Though it was common among the Muslims of Tchamba to take as many as four wives, Mr. Kassindja wanted only Hajia. He also shielded his daughters from genital cutting. He could recall the screams of his sister during the rite and her suffering afterward, when she developed a tetanus infection. And his wife often spoke of the death of her older sister from a genital wound. The tragedy had led Hajia’s parents to spare her from the practice. Though the Kassindjas could not read or write, they wanted all their children, including their daughters, to be educated.
This pissed off the relatives.
They accused him of trying to act like a white man. His girls would never be considered full Tchamba women until their genitals had been cut, the elders said, and he was wasting money by sending them to high school.
Never mind; once he died, they got their chance to straighten things out.
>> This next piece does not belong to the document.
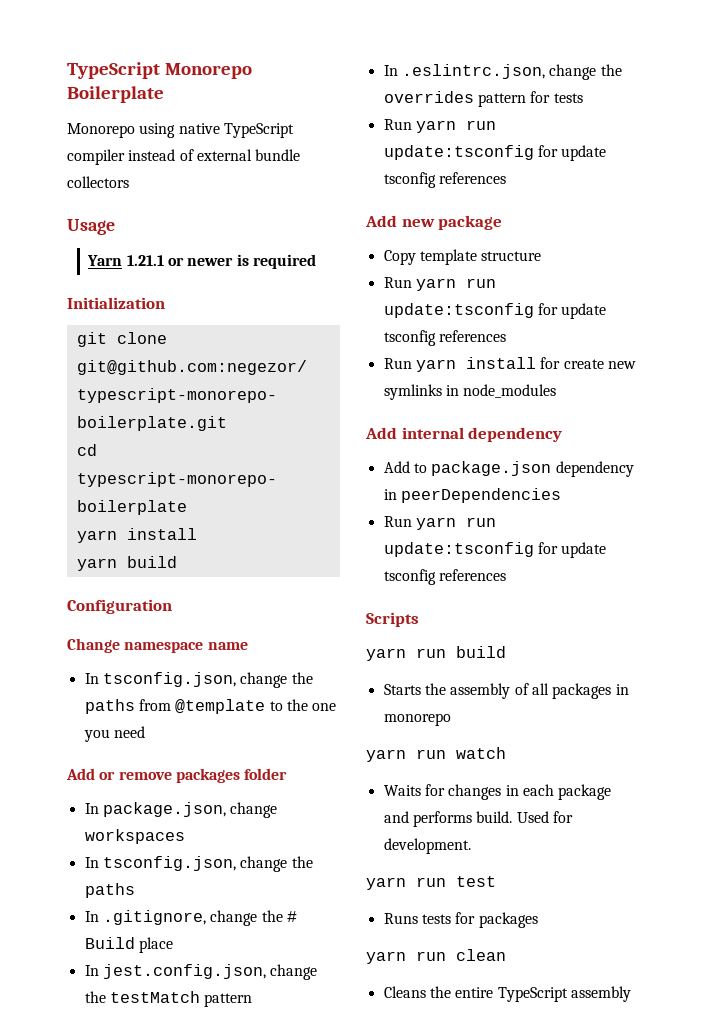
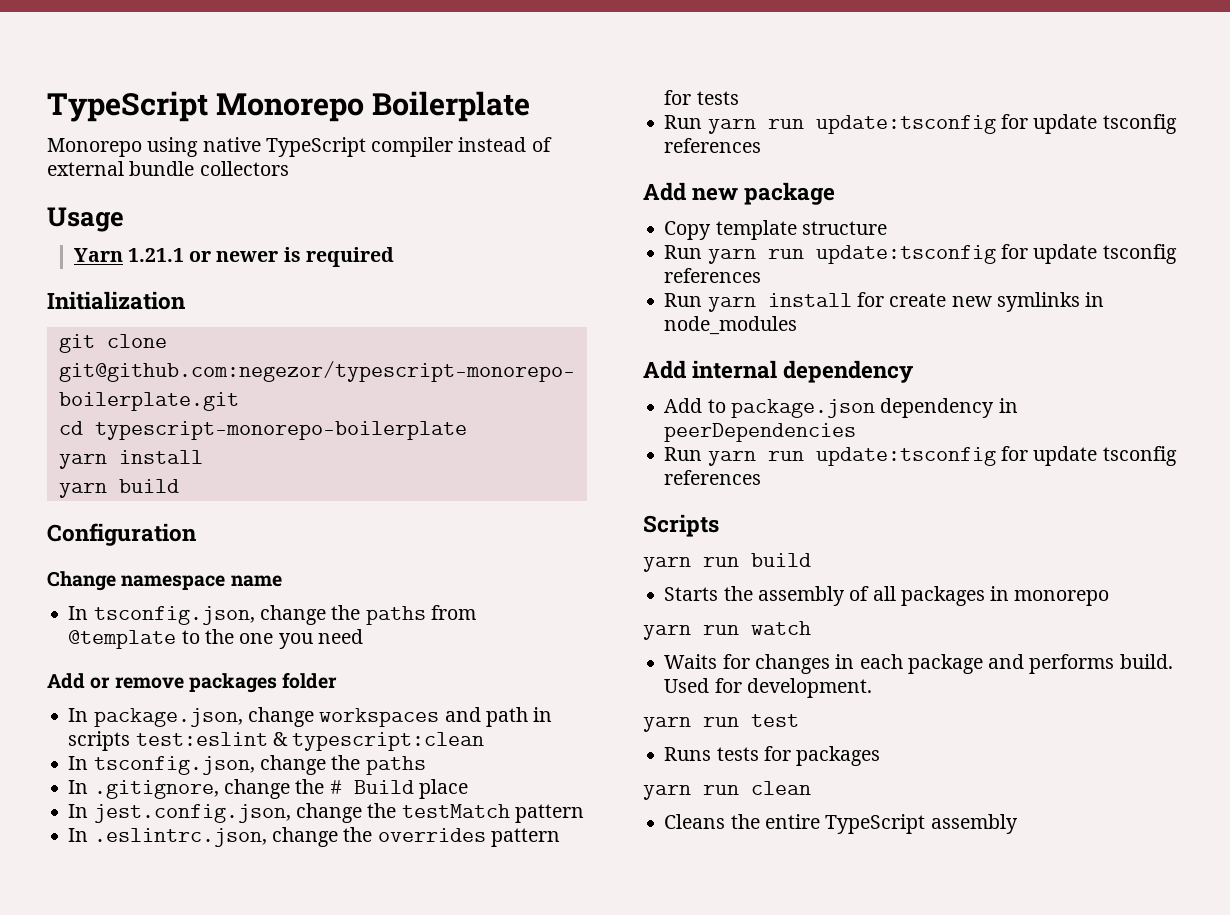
- In package.json, change workspaces
+ In package.json, change workspaces and path in scripts test:eslint & typescript:clean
Four months and 10 days after her husband’s death, as patriarchal, Muslim-influenced Tchamba tradition dictates, his family required Mrs. Kassindja to leave the home where she had raised her seven children. Her husband’s only sibling, a widowed sister, Hadja Mamoude, moved in and took responsibility for Fauziya. In 1994, two years before Fauziya was to graduate, the aunt, who is herself illiterate, ended Fauziya’s education. ”We don’t want girls to go to school too much,” said the aunt…”We don’t think girls should be too civilized.”
In pursuit of this kindly thought, they arranged for her to marry a man who already had three wives – all of whom had had their genitals cut off, and the blushing groom stipulated that Fauziya must arrive minus genitals too or he wouldn’t be having her. No problem, the family said.
Mrs. Mamoude, herself the second of three wives, broke the news to Fauziya. The aunt’s eyes still get a hard look and her hands slash the air angrily at the memory of her niece’s obstinacy. ”It was for me to decide what was best for her,” she said.
Which, of course, was being taken out of school, scraped clean between the legs, and married to a man with three wives. Much the best thing.
The husband’s relatives had (as is customary) taken most of his money for themselves, but they let Fauziya’s mother have $3,500 of it; she gave $3000 to Fauziya, who escaped on her wedding day, while the women who were to hold her down and cut her genitals off were already in the house. She went to Ghana in a taxi, then to Germany, then to the US, where the INS kept her for a year – but in the end, thanks to a lawyer and a campaign, she won the right to stay.
Many other girls don’t have the luck.